A food allergy is a condition in which the immune system reacts toward certain types of food. Symptoms often occur within minutes or hours after eating the food. The allergic reaction may cause itchiness, swelling of the tongue, vomiting, diarrhea and difficulty breathing. The most common causes of food allergies are eggs, fish, milk, peanuts and soy. Food allergies are most common in babies and children. Developing an allergy to a type of food which had been previously eaten is possible, though uncommon. Some people will grow out of their allergy as they age, especially allergies to eggs, soy and milk. People experiencing possible symptoms of a food allergy can use the free Ada app to carry out a symptom assessment.

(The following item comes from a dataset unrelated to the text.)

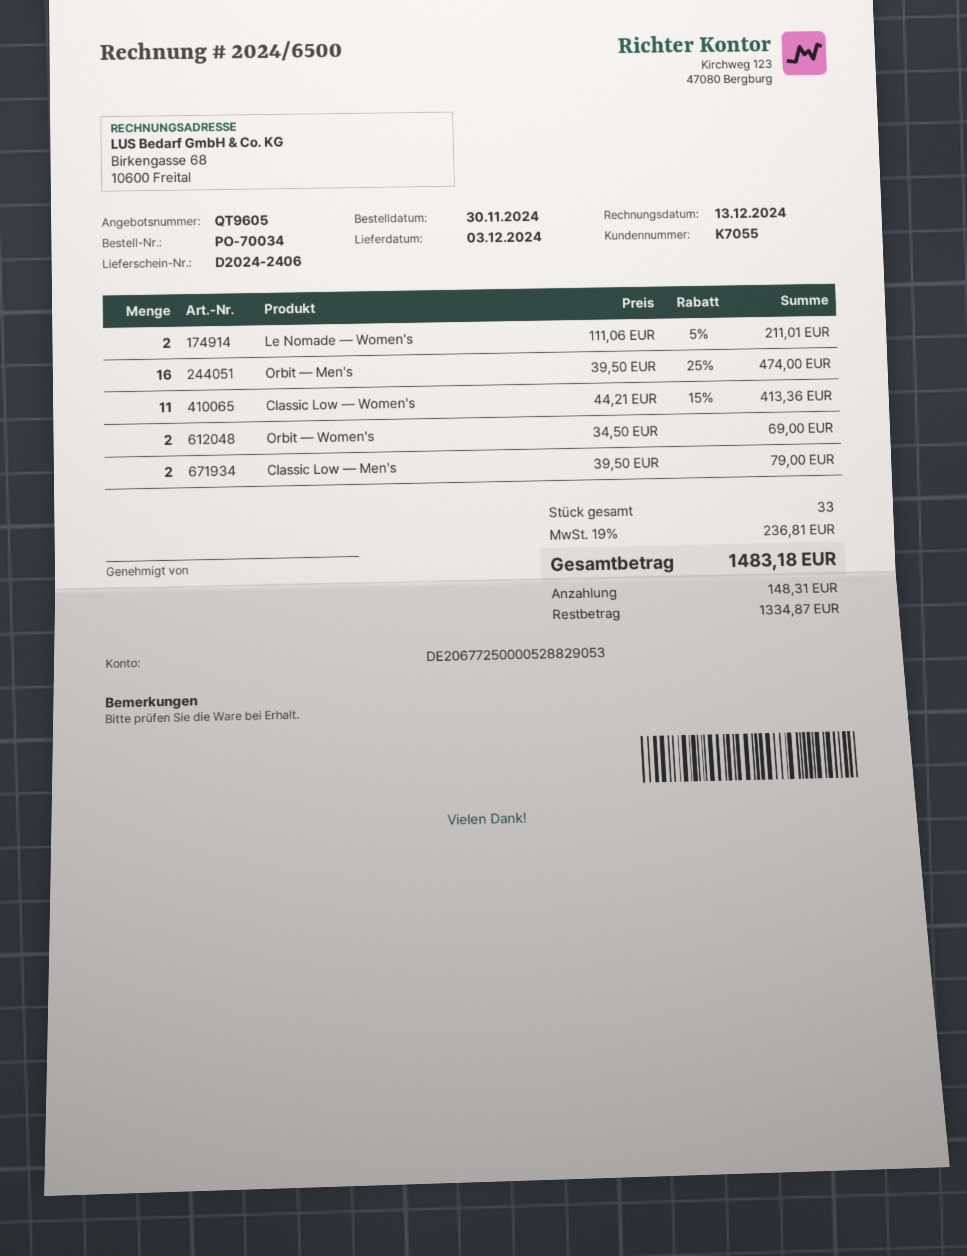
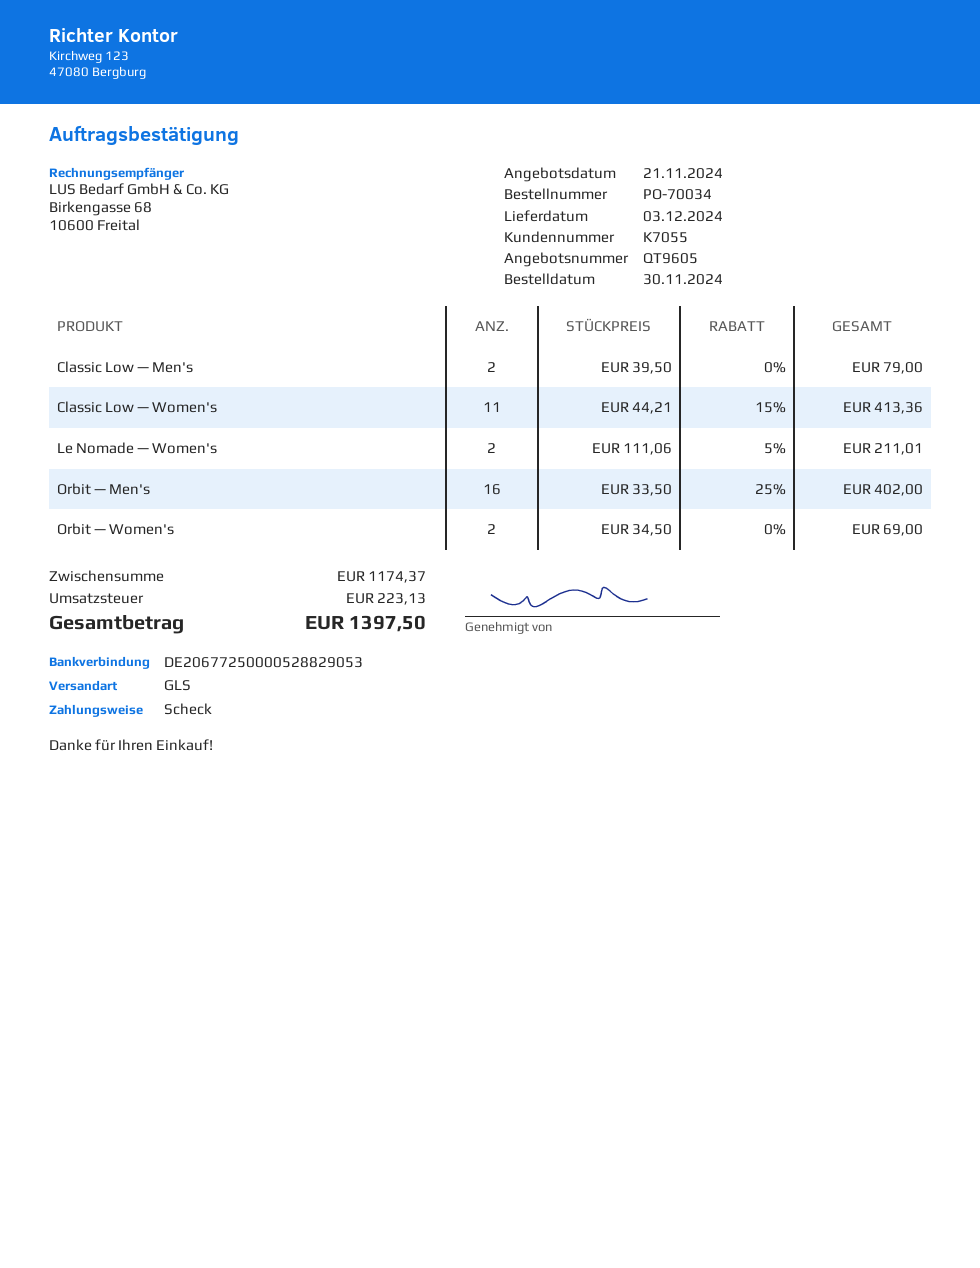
Orbit — Men's: 16 x 39.50 - 25% = 474.00 -> 16 x 33.50 - 25% = 402.00
tax: 236.81 -> 223.13
total: 1483.18 -> 1397.50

Many people have food intolerance (such as lactose intolerance, celiac disease, etc), instead of true food allergy. Food allergy occurs when the immune system overreacts to a normally harmless substance. These substances are called allergens or triggers. Common causes of food allergy include eggs, milk, peanuts, soy, fish, shellfish, tree nuts (Brazil nuts, macadamia nuts, etc.) and wheat, among others. Food allergy symptoms are most commonly diagnosed in babies and children, but they can also develop later in life. People with other allergic conditions, or who have family members with allergic conditions, such as hay fever and eczema, often also have food allergies.
The symptoms of an allergic reaction usually begin within 2 hours after eating. They may involve the skin, the gastrointestinal tract, the cardiovascular system and the respiratory tract. The symptoms include hives, hoarse voice, rashes, itching and swelling (of the mouth, lips, tongue, throat and eyes), difficulty swallowing, congested nose, shortness of breathing, abdominal pain, nausea/vomiting and even cardiovascular collapse.
People experiencing possible symptoms of a food allergy can use the free Ada app to carry out a symptom assessment.
Diagnosis is usually made based on the symptoms and excluding the suspected cause from the diet, to see if symptoms improve. If the cause is unknown, or excluding the food doesn't clearly improve symptoms, other tests for allergy, such as skin prick tests and blood tests, may be helpful in diagnosing the trigger.
Food allergies are generally treated by identifying and avoiding the triggering food. People with a mild reaction may find that antihistamine medications help to relieve itching. Severe allergic reactions require emergency treatment. These people may be prescribed an EpiPen/Jext which is used to deliver adrenaline in an emergency.
Getting a definite diagnosis of triggers may help to avoid these and reduce or completely stop symptoms. For some people, it is possible to undergo desensitization therapy, which means the body is slowly exposed to the trigger responsible for their allergy. This causes the immune system to slowly get used to the trigger, helping to reduce the severity of the allergic reaction in the future.